* PROBLEM STATEMENT
Those lines of the following listing which contain the string "margin" should be returned.

>>>

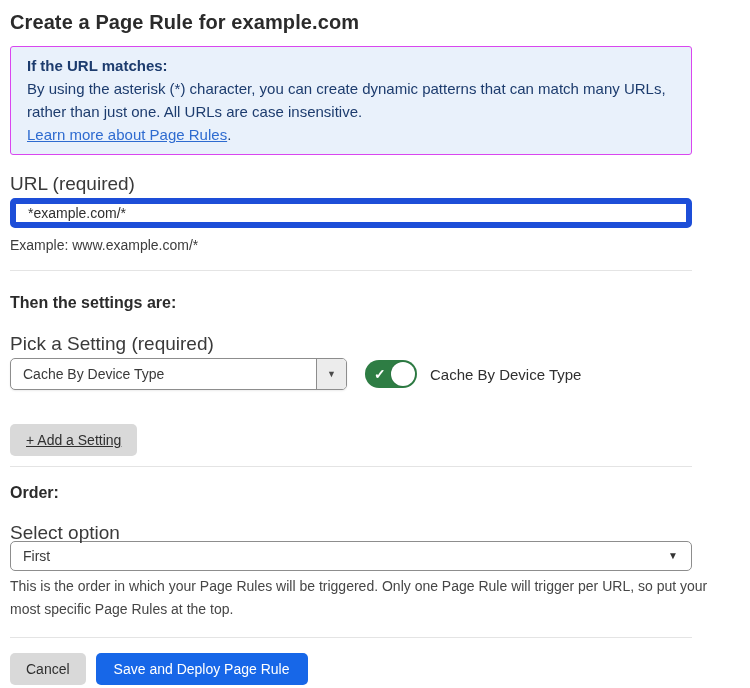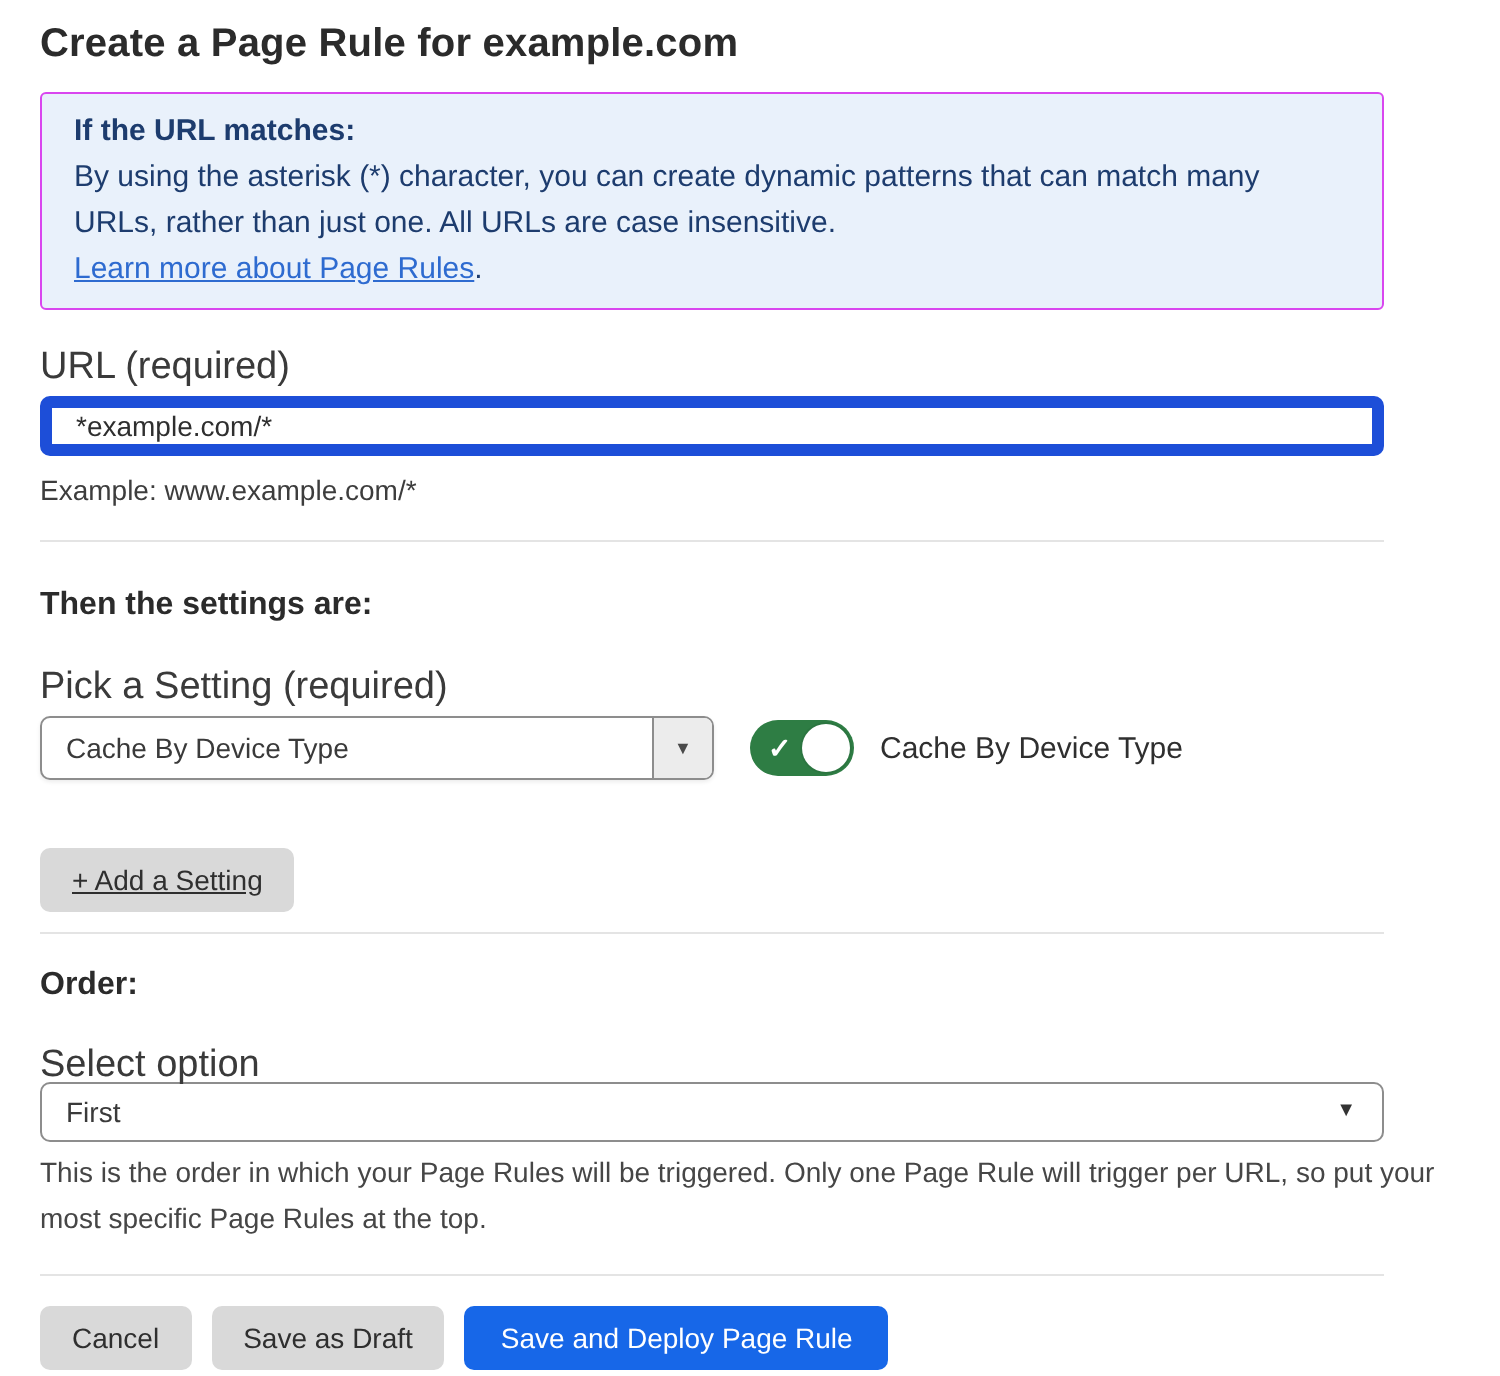--- a/index.html
+++ b/index.html
@@ -3,21 +3,21 @@
 <meta charset="utf-8">
 <style>
   * { box-sizing: border-box; }
   html, body { margin: 0; padding: 0; background: #ffffff; }
   body {
     width: 750px; height: 688px;
     font-family: "Liberation Sans", sans-serif;
     color: #2f2f2f;
     overflow: hidden;
   }
-  .container { padding: 8px 10px 0 20px; width: 702px; }
+  .container { padding: 8px 10px 0 10px; width: 702px; }
 
   h1.page-title {
     font-size: 20px; font-weight: 700; margin: 0;
     line-height: 28px; color: #2b2b2b; letter-spacing: .1px;
   }
 
   .info-box {
     margin-top: 10px;
     background: #e9f1fb;
     border: 1px solid #d946ef;
@@ -159,17 +159,16 @@
   <div class="select-control full-width">
     <span class="select-value">First</span>
     <span class="caret plain">▼</span>
   </div>
   <div class="helper-text order-helper">This is the order in which your Page Rules will be triggered. Only one Page Rule will trigger per URL, so put your most specific Page Rules at the top.</div>
 
   <hr class="divider divider3">
 
   <div class="footer">
     <button class="btn btn-secondary">Cancel</button>
-    <button class="btn btn-secondary">Save as Draft</button>
     <button class="btn btn-primary">Save and Deploy Page Rule</button>
   </div>
 
 </div>
 
 </body></html>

<<<

* RESULT OF THIS EXERCISE
   html, body { margin: 0; padding: 0; background: #ffffff; }
     font-size: 20px; font-weight: 700; margin: 0;
     margin-top: 10px;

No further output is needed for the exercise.